# Instructions to follow:
Return all the data exactly, keeping the pictures out.
[[ Data, beginning ]]
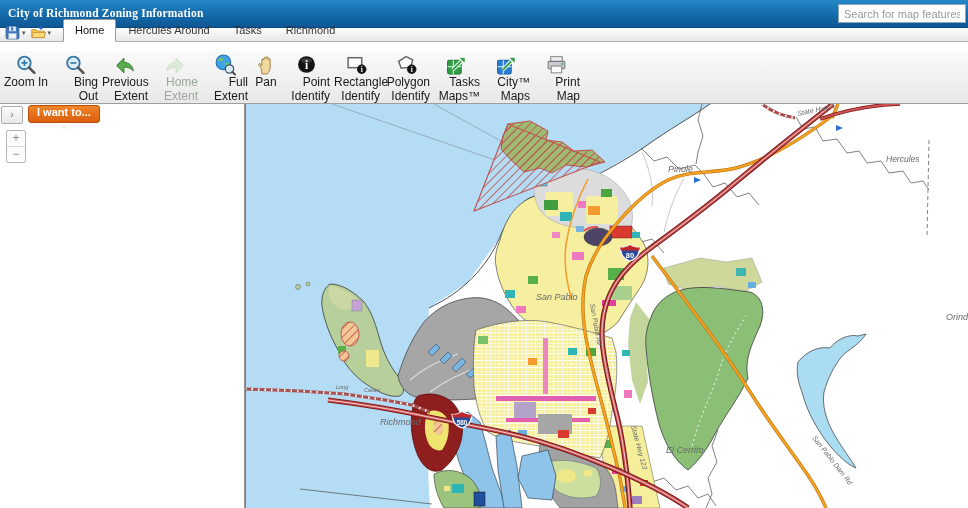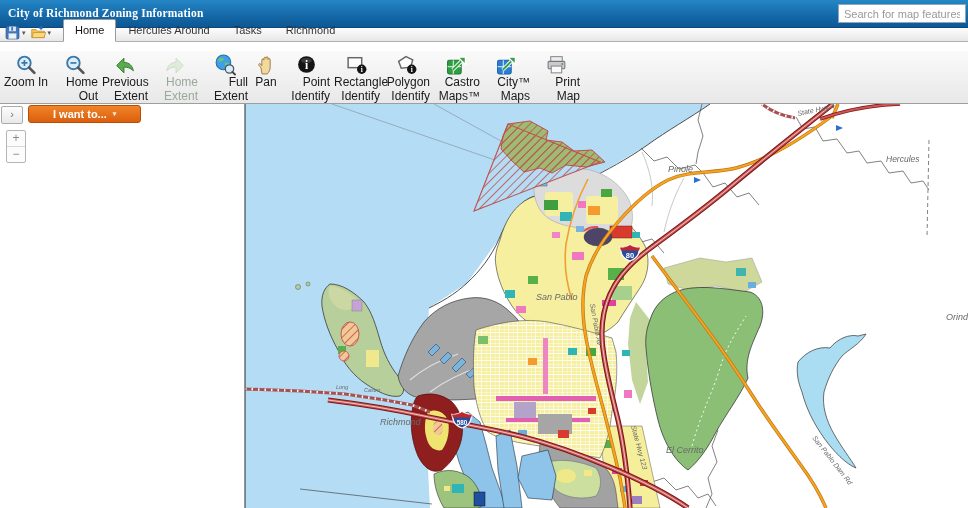--- a/index.html
+++ b/index.html
@@ -32,21 +32,21 @@
   .tbtn.disabled .lbl{color:#9ba99b;}
   .tbtn.disabled svg{opacity:.5;}
   
   .maparea{position:absolute;left:0;top:104px;width:968px;height:404px;background:#fff;}
   svg.map{position:absolute;left:0;top:0;}
   .collapse{position:absolute;left:1px;top:2px;width:20px;height:16px;
     background:linear-gradient(#fcfcfc,#e9e9e9);border:1px solid #aaa;border-radius:2px;
     color:#777;font-size:11px;line-height:14px;text-align:center;cursor:pointer;}
   .iwant{position:absolute;left:28px;top:1px;height:18px;display:flex;align-items:center;gap:6px;
     background:linear-gradient(#f08428,#db5f0e);border:1px solid #b64e08;border-radius:3px;
-    color:#fff;font-size:11px;font-weight:bold;padding:0 24px;box-sizing:border-box;cursor:pointer;}
+    color:#fff;font-size:11px;font-weight:bold;padding:0 8px;box-sizing:border-box;cursor:pointer;flex-direction:column;}
   .iwant .caret{color:#ffe8d0;}
   .zoomctl{position:absolute;left:6px;top:26px;width:18px;border:1px solid #b5b5b5;border-radius:2px;
     background:#fcfcfc;}
   .zbtn{height:15px;text-align:center;font-size:12px;color:#8a8a8a;line-height:14px;cursor:pointer;}
   .zbtn + .zbtn{border-top:1px solid #d8d8d8;}
   .maplabel{font-style:italic;fill:#686868;}
 </style>
 </head>
 <body>
 
@@ -95,21 +95,21 @@
       </svg>
       <span class="lbl">Zoom In</span>
     </div>
 
     <div class="tbtn">
       <svg width="24" height="23" viewBox="0 0 22 22">
         <circle cx="9.5" cy="9.5" r="6" fill="#ddeefb" stroke="#3a78a8" stroke-width="1.8"></circle>
         <path d="M14,14 L19,19" stroke="#555" stroke-width="2.6" stroke-linecap="round"></path>
         <path d="M6.6,9.5 H12.4" stroke="#3a78a8" stroke-width="1.6"></path>
       </svg>
-      <span class="lbl">Home Out</span>
+      <span class="lbl">Bing Out</span>
     </div>
 
     <div class="tbtn">
       <svg width="24" height="23" viewBox="0 0 22 22">
         <path d="M3,12 L10,5 L10,9 C15,9 18,12 19,17 C16,14 13,13.5 10,13.5 L10,19 Z" fill="#5aad4e" stroke="#2f7a2c" stroke-width=".9"></path>
       </svg>
       <span class="lbl">Previous Extent</span>
     </div>
 
     <div class="tbtn disabled">
@@ -164,21 +164,21 @@
     </div>
 
     <div class="tbtn">
       <svg width="24" height="23" viewBox="0 0 22 22">
         <rect x="2" y="7" width="13" height="13" rx="1.5" fill="#2f9e44" stroke="#1f7a30"></rect>
         <path d="M2,13 H15 M7.5,7 V20" stroke="#bfe6c5" stroke-width="1.2"></path>
         <path d="M7,16 L15,8" stroke="#fff" stroke-width="3.6"></path>
         <path d="M7,16 L15,8" stroke="#35a043" stroke-width="1.8"></path>
         <path d="M12,4 L19,4 L19,11 Z" fill="#35a043" stroke="#fff" stroke-width="1.2"></path>
       </svg>
-      <span class="lbl">Castro Maps™</span>
+      <span class="lbl">Tasks Maps™</span>
     </div>
 
     <div class="tbtn">
       <svg width="24" height="23" viewBox="0 0 22 22">
         <rect x="2" y="7" width="13" height="13" rx="1.5" fill="#2a7fd4" stroke="#1b5fa8"></rect>
         <path d="M2,13 H15 M7.5,7 V20" stroke="#bdd9f2" stroke-width="1.2"></path>
         <path d="M7,16 L15,8" stroke="#fff" stroke-width="3.6"></path>
         <path d="M7,16 L15,8" stroke="#35a043" stroke-width="1.8"></path>
         <path d="M12,4 L19,4 L19,11 Z" fill="#35a043" stroke="#fff" stroke-width="1.2"></path>
       </svg>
[[ Data, end ]]
# Reply:
--- a/index.html
+++ b/index.html
@@ -32,21 +32,21 @@
   .tbtn.disabled .lbl{color:#9ba99b;}
   .tbtn.disabled svg{opacity:.5;}
   
   .maparea{position:absolute;left:0;top:104px;width:968px;height:404px;background:#fff;}
   svg.map{position:absolute;left:0;top:0;}
   .collapse{position:absolute;left:1px;top:2px;width:20px;height:16px;
     background:linear-gradient(#fcfcfc,#e9e9e9);border:1px solid #aaa;border-radius:2px;
     color:#777;font-size:11px;line-height:14px;text-align:center;cursor:pointer;}
   .iwant{position:absolute;left:28px;top:1px;height:18px;display:flex;align-items:center;gap:6px;
     background:linear-gradient(#f08428,#db5f0e);border:1px solid #b64e08;border-radius:3px;
-    color:#fff;font-size:11px;font-weight:bold;padding:0 24px;box-sizing:border-box;cursor:pointer;}
+    color:#fff;font-size:11px;font-weight:bold;padding:0 8px;box-sizing:border-box;cursor:pointer;flex-direction:column;}
   .iwant .caret{color:#ffe8d0;}
   .zoomctl{position:absolute;left:6px;top:26px;width:18px;border:1px solid #b5b5b5;border-radius:2px;
     background:#fcfcfc;}
   .zbtn{height:15px;text-align:center;font-size:12px;color:#8a8a8a;line-height:14px;cursor:pointer;}
   .zbtn + .zbtn{border-top:1px solid #d8d8d8;}
   .maplabel{font-style:italic;fill:#686868;}
 </style>
 </head>
 <body>
 
@@ -95,21 +95,21 @@
       </svg>
       <span class="lbl">Zoom In</span>
     </div>
 
     <div class="tbtn">
       <svg width="24" height="23" viewBox="0 0 22 22">
         <circle cx="9.5" cy="9.5" r="6" fill="#ddeefb" stroke="#3a78a8" stroke-width="1.8"></circle>
         <path d="M14,14 L19,19" stroke="#555" stroke-width="2.6" stroke-linecap="round"></path>
         <path d="M6.6,9.5 H12.4" stroke="#3a78a8" stroke-width="1.6"></path>
       </svg>
-      <span class="lbl">Home Out</span>
+      <span class="lbl">Bing Out</span>
     </div>
 
     <div class="tbtn">
       <svg width="24" height="23" viewBox="0 0 22 22">
         <path d="M3,12 L10,5 L10,9 C15,9 18,12 19,17 C16,14 13,13.5 10,13.5 L10,19 Z" fill="#5aad4e" stroke="#2f7a2c" stroke-width=".9"></path>
       </svg>
       <span class="lbl">Previous Extent</span>
     </div>
 
     <div class="tbtn disabled">
@@ -164,21 +164,21 @@
     </div>
 
     <div class="tbtn">
       <svg width="24" height="23" viewBox="0 0 22 22">
         <rect x="2" y="7" width="13" height="13" rx="1.5" fill="#2f9e44" stroke="#1f7a30"></rect>
         <path d="M2,13 H15 M7.5,7 V20" stroke="#bfe6c5" stroke-width="1.2"></path>
         <path d="M7,16 L15,8" stroke="#fff" stroke-width="3.6"></path>
         <path d="M7,16 L15,8" stroke="#35a043" stroke-width="1.8"></path>
         <path d="M12,4 L19,4 L19,11 Z" fill="#35a043" stroke="#fff" stroke-width="1.2"></path>
       </svg>
-      <span class="lbl">Castro Maps™</span>
+      <span class="lbl">Tasks Maps™</span>
     </div>
 
     <div class="tbtn">
       <svg width="24" height="23" viewBox="0 0 22 22">
         <rect x="2" y="7" width="13" height="13" rx="1.5" fill="#2a7fd4" stroke="#1b5fa8"></rect>
         <path d="M2,13 H15 M7.5,7 V20" stroke="#bdd9f2" stroke-width="1.2"></path>
         <path d="M7,16 L15,8" stroke="#fff" stroke-width="3.6"></path>
         <path d="M7,16 L15,8" stroke="#35a043" stroke-width="1.8"></path>
         <path d="M12,4 L19,4 L19,11 Z" fill="#35a043" stroke="#fff" stroke-width="1.2"></path>
       </svg>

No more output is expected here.